*PROBLEM TO WORK ON*
Beginning with the line that contains "[500,86,620,100] aplicaciones''. ->", reproduce every line through the end of the records below exactly, and leave the pictures out.
_____
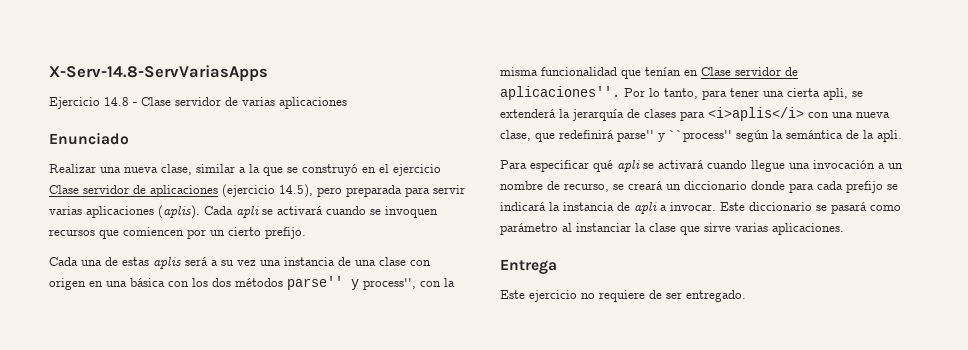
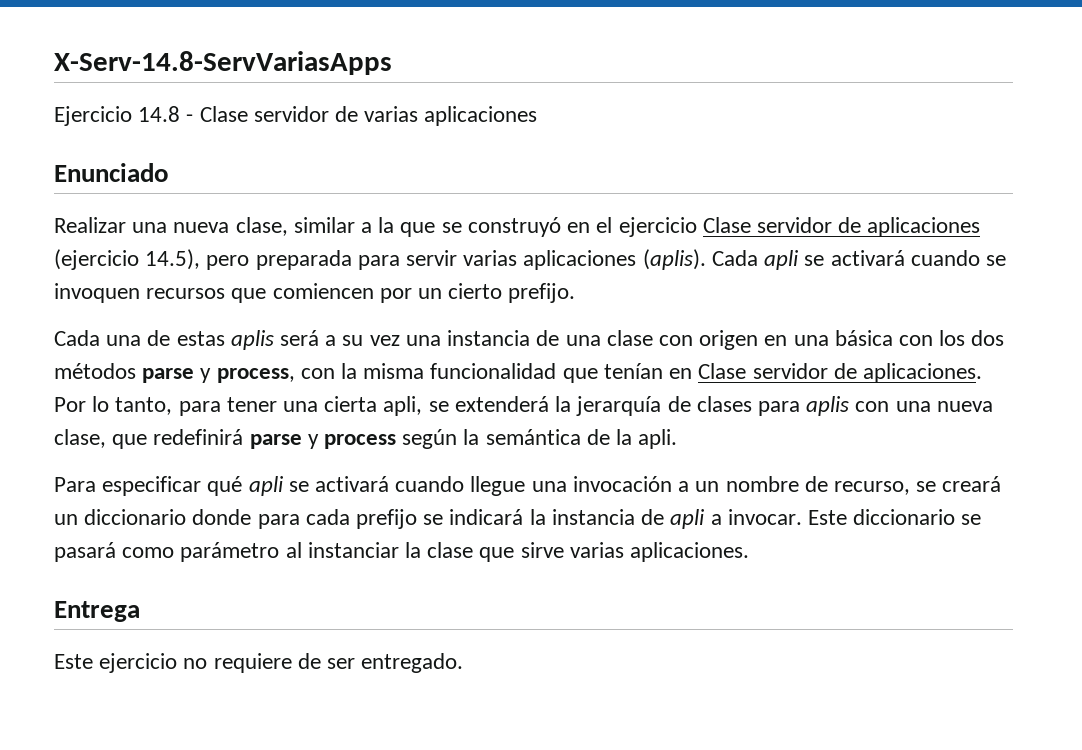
[287,276,416,290] parse'' y process'', -> [142,368,295,383] parse y process,
[500,86,620,100] aplicaciones''. -> [862,363,982,383] aplicaciones.
[708,107,804,121] <i>aplis</i> -> [806,396,850,416] aplis
[617,130,732,142] parse'' y ``process'' -> [249,434,397,449] parse y process

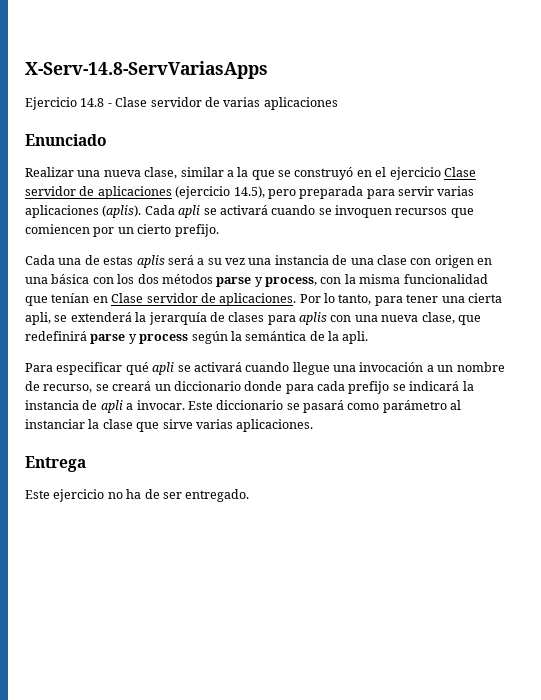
[213,653,292,673] requiere -> [126,489,142,499] ha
_____
*RESPONSE*
[500,86,620,100] aplicaciones''. -> [862,363,982,383] aplicaciones.
[708,107,804,121] <i>aplis</i> -> [806,396,850,416] aplis
[617,130,732,142] parse'' y ``process'' -> [249,434,397,449] parse y process

[213,653,292,673] requiere -> [126,489,142,499] ha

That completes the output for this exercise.